"""
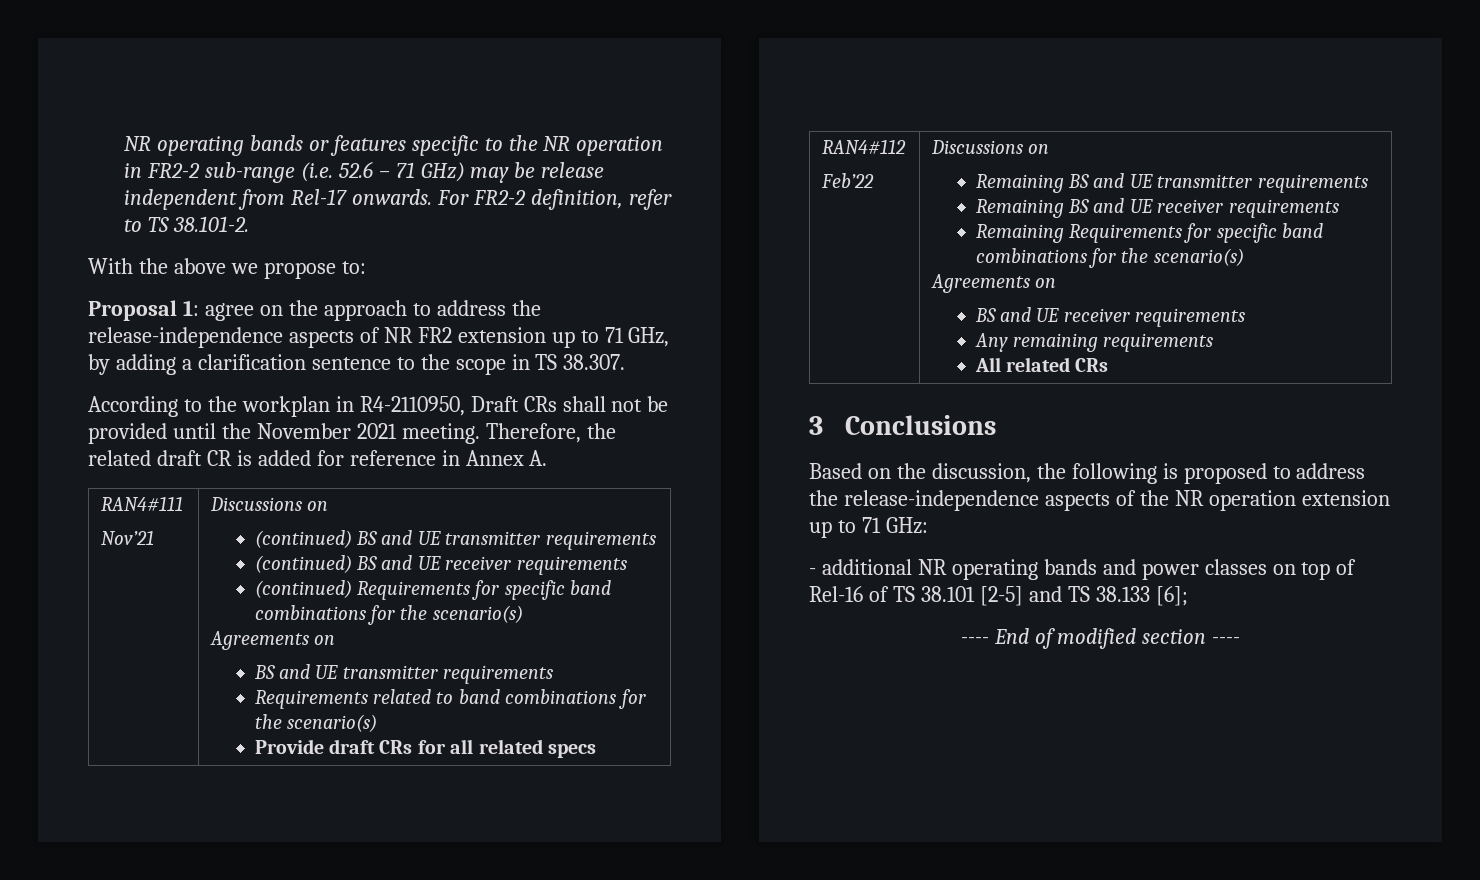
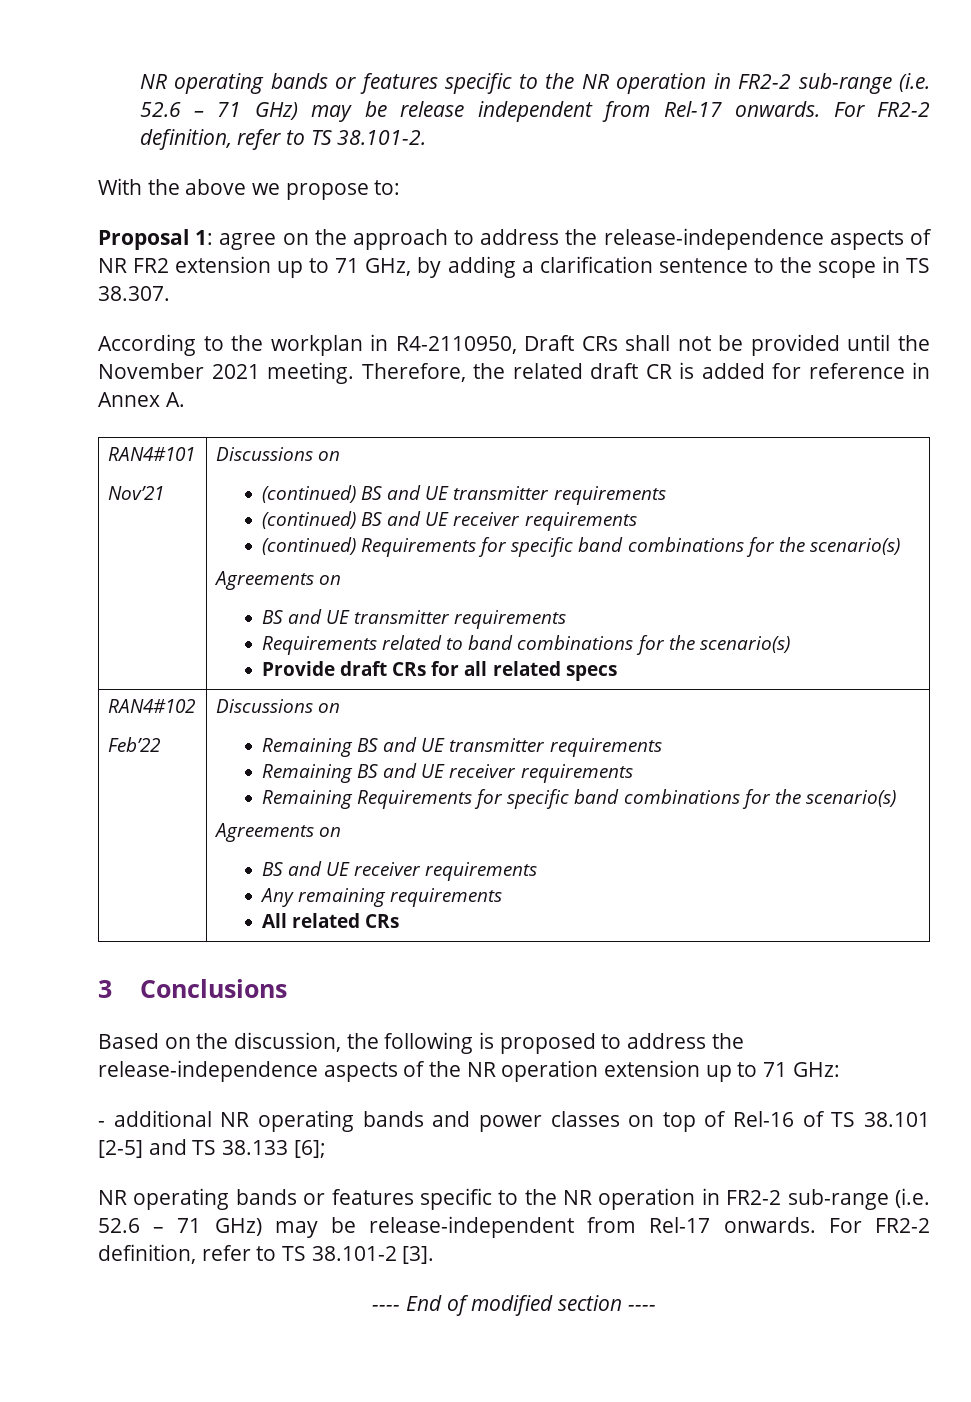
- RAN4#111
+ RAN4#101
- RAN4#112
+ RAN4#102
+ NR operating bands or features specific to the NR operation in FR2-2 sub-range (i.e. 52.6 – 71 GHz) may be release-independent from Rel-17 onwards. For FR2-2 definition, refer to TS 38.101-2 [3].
"""
Problem requirements
Reproduce the material exactly; keep pictures out.

Solution for this task
- RAN4#111
+ RAN4#101
- RAN4#112
+ RAN4#102
+ NR operating bands or features specific to the NR operation in FR2-2 sub-range (i.e. 52.6 – 71 GHz) may be release-independent from Rel-17 onwards. For FR2-2 definition, refer to TS 38.101-2 [3].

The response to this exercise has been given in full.